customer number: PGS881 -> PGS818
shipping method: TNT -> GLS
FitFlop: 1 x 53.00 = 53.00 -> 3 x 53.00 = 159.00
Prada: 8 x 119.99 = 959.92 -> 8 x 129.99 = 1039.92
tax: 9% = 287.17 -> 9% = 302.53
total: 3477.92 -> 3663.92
::::::::::
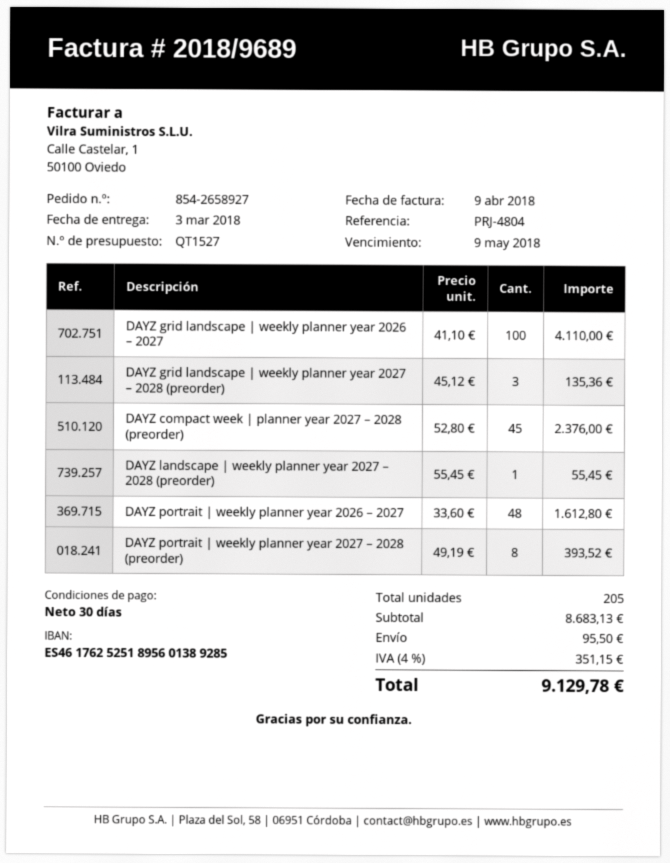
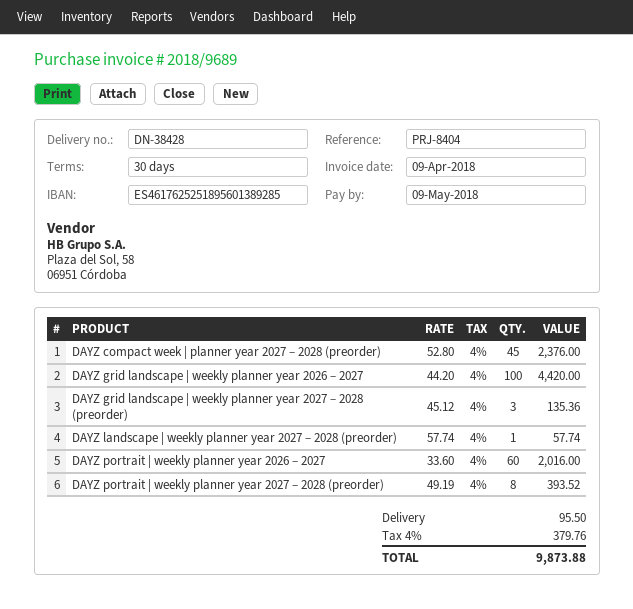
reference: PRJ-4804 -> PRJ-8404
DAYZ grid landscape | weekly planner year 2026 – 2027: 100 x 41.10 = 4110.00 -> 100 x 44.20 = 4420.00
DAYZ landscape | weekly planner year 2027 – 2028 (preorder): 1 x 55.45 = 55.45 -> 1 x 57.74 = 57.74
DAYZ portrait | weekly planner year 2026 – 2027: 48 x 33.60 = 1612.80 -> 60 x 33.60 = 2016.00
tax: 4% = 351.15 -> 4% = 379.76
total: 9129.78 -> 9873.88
::::::::::
* [PROBLEM DETAILS] Among the entries above, find the line with "shipping method: TNT -> GLS" and the line with "total: 3477.92 -> 3663.92"; give again exactly these two lines and all lines between them.

* [WRITTEN RESPONSE]
shipping method: TNT -> GLS
FitFlop: 1 x 53.00 = 53.00 -> 3 x 53.00 = 159.00
Prada: 8 x 119.99 = 959.92 -> 8 x 129.99 = 1039.92
tax: 9% = 287.17 -> 9% = 302.53
total: 3477.92 -> 3663.92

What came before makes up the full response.